Rémi Pépin : "Je ne ferai pas appel aux aides financières de l’Etat" | Livres Hebdo

Par Isabel Contreras, le 22.03.2020 à 11h00 (mis à jour le 22.03.2020 à 13h00) Journal du confinement

Rémi Pépin : "Je ne ferai pas appel aux aides financières de l’Etat"

Le bureau de Rémi Pépin, chez lui à Paris. - Photo RÉMI PÉPIN

Cinquième épisode du « Journal du confinement » de Livres Hebdo, rédigé à tour de rôle par différents professionnels du livre. Aujourd’hui : Rémi Pépin, graphiste et directeur artistique freelance.

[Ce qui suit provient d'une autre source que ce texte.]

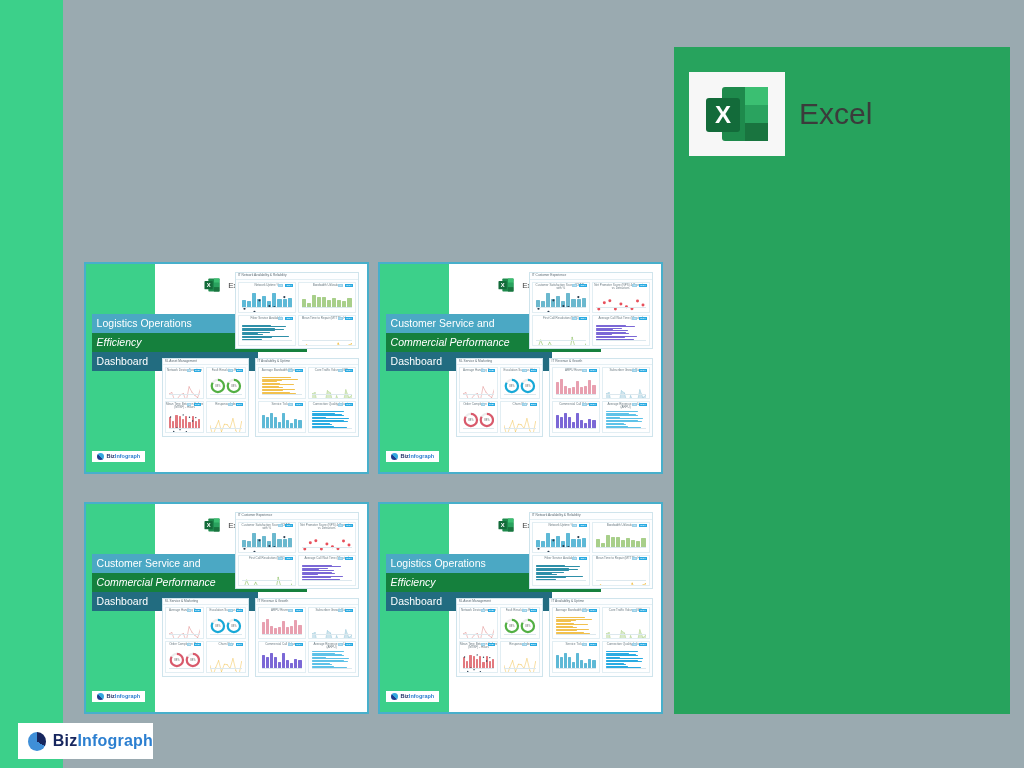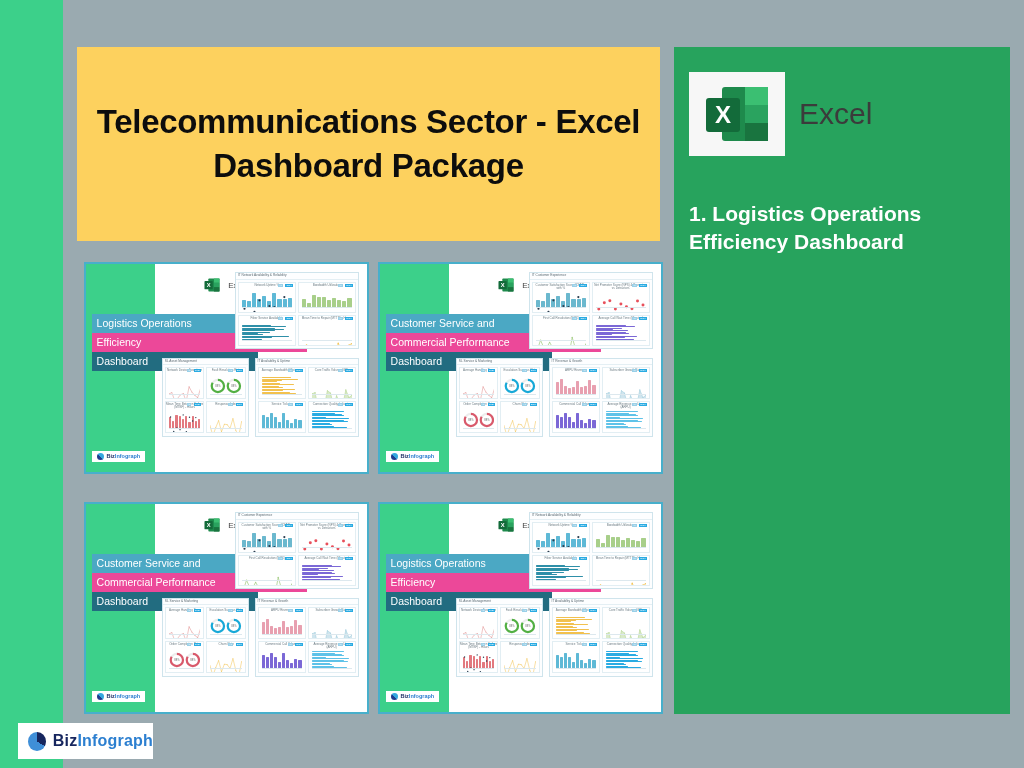--- a/index.html
+++ b/index.html
@@ -152,9 +152,6 @@
 
   <div class="left-strip"></div>
 
-  <div class="title-card">
-    <div class="title-text">Telecommunications Sector - Excel Dashboard Package</div>
-  </div>
 
   <div class="right-panel">
     <div class="excel-head">

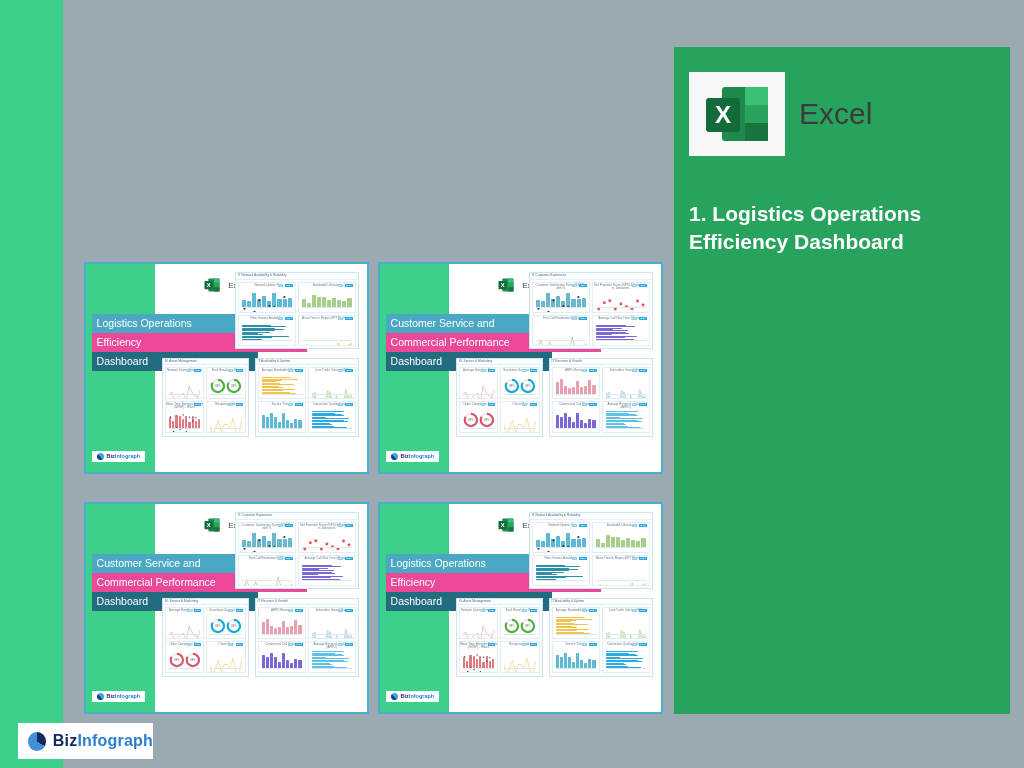--- a/index.html
+++ b/index.html
@@ -169,7 +169,6 @@
     </div>
 
     <div class="dash-list">
-      <div class="dash-item">1.  Logistics Operations Efficiency Dashboard</div>
     </div>
   </div>
 

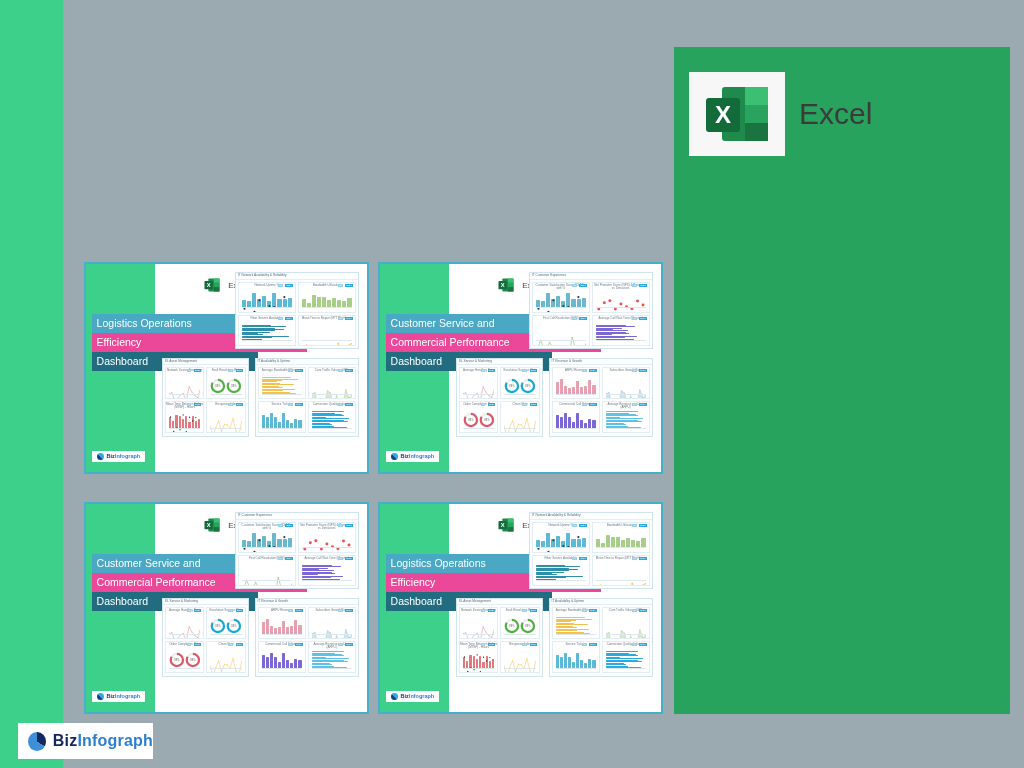--- a/index.html
+++ b/index.html
@@ -75,7 +75,7 @@
     white-space: nowrap; line-height: 1.15;
   }
   .t-lab.l1 { background: #4BA8C4; width: 100%; }
-  .t-lab.l2 { background: #ec4899; width: 89%; }
+  .t-lab.l2 { background: #15803d; width: 89%; font-style: italic; }
   .t-lab.l3 { background: #226C80; width: 69%; }
 
   .t-logo {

« J’habite entre l’Irlande et la France. La semaine dernière, nous sommes rentrés à Paris, ma femme, ma fille de onze ans et moi. Nous sommes confinés dans notre appartement du 19e arrondissement. Ma femme est enseignante à la fac, elle s’occupe de ses cours en ligne et de ma fille, qui a peu de devoirs car elle est scolarisée en Irlande.

D’habitude je travaille dans un bureau avec deux graphistes, une styliste et un bidouilleur de trucs en 3D, nous sommes tous indépendants.

Je conçois des couvertures pour plusieurs éditeurs tels que Sonatine, Inculte, Le castor astral ou le Cherche midi. Je me suis occupé jusqu’à l’année dernière des couvertures de Guillaume Musso.

Pour l’instant j’ai du travail. Je ne devrais pas chômer durant les trois semaines à venir. Je travaille sur un Mook, un carnet de voyages sur le Japon pour une agence de communication. Je m'occupe aussi de la couverture d’un titre à paraître chez Sonatine, Bedbugs, où il est question de virus et parasites… c’est assez anxiogène.

Conditions de travail

Je rejoins mes voisins lors des applaudissements de 20h. Je reste solidaire du personnel soignant mais il me semble qu'il mériterait surtout de meilleures conditions de travail.

Je pense aussi aux travailleurs indépendants. Car il faut être honnête: je ne suis pas à plaindre, ma situation financière n’est pas encore fragile.

Ce n’est pas le cas de nombreux amis graphistes ou directeurs artistiques, j’ai plein de copains qui risquent de galérer. Nous sommes dans un métier de danseuses. En temps normal, le travail arrive mais en temps de crise, il n’y a pas de filet de sécurité. Je crois que les mesures qui sont proposées par le gouvernement devraient bénéficier à ceux qui en ont véritablement besoin. Non, je ne suis pas dans la nécessité pour l'instant, je ne ferai pas appel aux aides financières de l’Etat.»